European and U.S. officials told Reuters that airlines have 21 days to put in place increased explosive screening and have 120 days to comply with other security measures, including enhanced screening of airline passengers.
Reuters reported earlier that U.S. officials had suggested enhancements, including explosive trace detection screening, increased vetting of airport staff and additional detection dogs.
Since laptops are widely used in flight by business class passengers - who pay double or more than the average ticket price - the airline industry had feared expanding the ban could cut into revenue.
Airline officials told Reuters they are concerned about adding new enhanced security measures to all airports worldwide that have direct flights to the United States rather than focus them on airports where threats are highest.
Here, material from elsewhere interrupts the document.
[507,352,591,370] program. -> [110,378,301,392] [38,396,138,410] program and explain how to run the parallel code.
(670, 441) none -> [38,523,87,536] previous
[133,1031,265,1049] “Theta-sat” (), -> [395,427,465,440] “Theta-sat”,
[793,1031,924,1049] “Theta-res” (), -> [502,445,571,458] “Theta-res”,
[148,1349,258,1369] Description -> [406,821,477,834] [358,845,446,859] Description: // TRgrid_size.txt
European airline groups said in a document reviewed by Reuters that if the threats are confirmed, the restrictions should be deployed to cover all EU departing flights, not just U.S.-bound flights.
The United States imposed restrictions on laptops in March on flights originating at 10 airports in eight countries, including Egypt, Saudi Arabia, Kuwait, Qatar and Turkey. They came amid fears that a concealed bomb could be installed in electronic devices taken aboard aircraft. Britain quickly followed suit with a similar set of restrictions.
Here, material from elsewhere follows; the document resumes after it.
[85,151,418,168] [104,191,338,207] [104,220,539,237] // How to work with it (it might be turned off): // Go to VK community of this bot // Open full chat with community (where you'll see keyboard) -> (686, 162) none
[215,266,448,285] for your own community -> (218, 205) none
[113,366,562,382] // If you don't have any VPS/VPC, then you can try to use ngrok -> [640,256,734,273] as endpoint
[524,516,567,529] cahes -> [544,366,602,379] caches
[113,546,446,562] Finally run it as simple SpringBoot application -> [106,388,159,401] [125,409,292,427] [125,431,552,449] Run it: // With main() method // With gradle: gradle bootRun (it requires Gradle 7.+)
Homeland security officials said Wednesday that those 10 airports can get off the list if they meet the new security requirements.
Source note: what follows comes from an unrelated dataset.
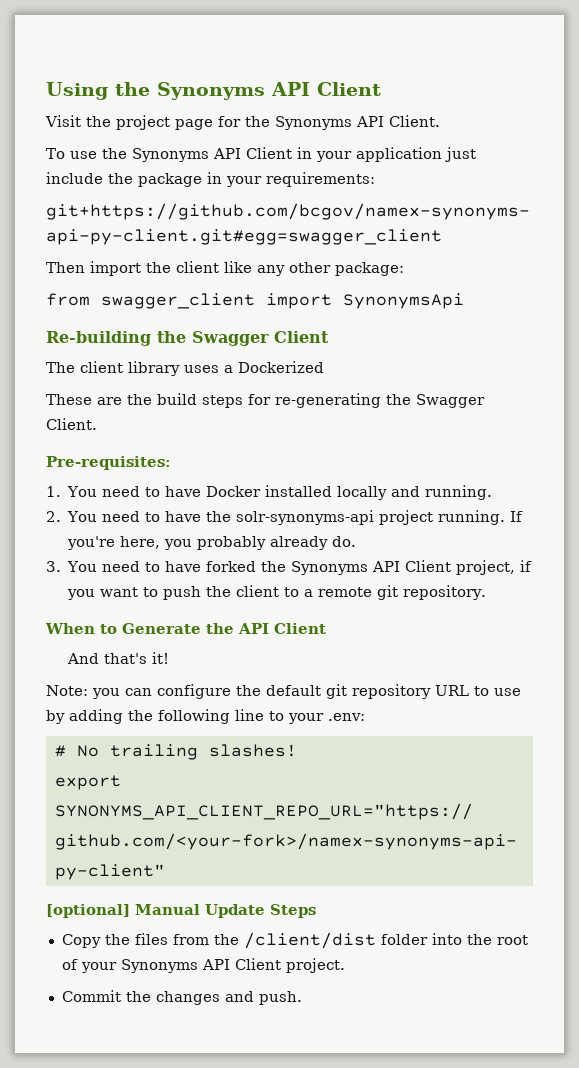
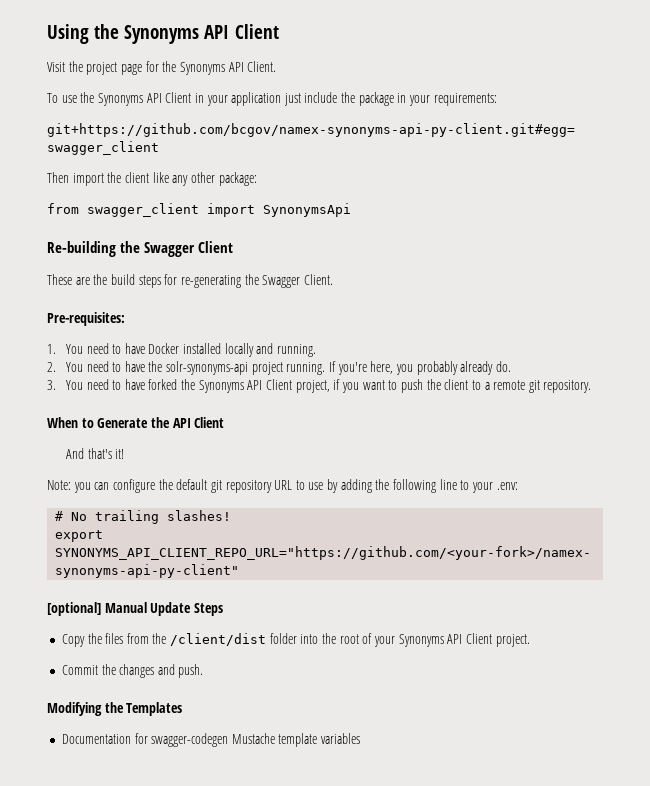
[46,361,324,376] // The client library uses a Dockerized -> (234, 247) none
(302, 998) none -> [47,702,183,716] [61,733,361,747] // Modifying the Templates // Documentation for swagger-codegen Mustache template variables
U.S. airline stocks were higher on Wednesday, with United Continental Holdings up 0.9 percent, Delta Air Lines Inc up 1.9 percent and American Airlines Group up 1.5 percent. None of the airlines immediately commented.
Starting in April, Kelly repeatedly said it was "likely" the laptop ban would expand to other airports - and even said in May the government could potentially expand the ban worldwide.
Kelly said he planned a "step by step" security enhancement plan that included short, medium-term and longer-term improvements that would take at least a year to implement fully.
Kelly met with senior airline executives in May and Homeland Security officials have had repeated meetings with U.S. airline executives.
Robert Mann, analyst at R.W. Mann & Co, said if U.S. officials had insisted on a expanded laptop ban, it could harm business travel.
One big issue facing policymakers was the potential safety implications related to past problems with laptop batteries and storing large numbers of laptops in the cargo hold. (Reporting by David Shepardson; Additional reporting by Alana Wise in New York and Julia Fioretti in Brussels; Editing by Steve Orlofsky and Dan Grebler)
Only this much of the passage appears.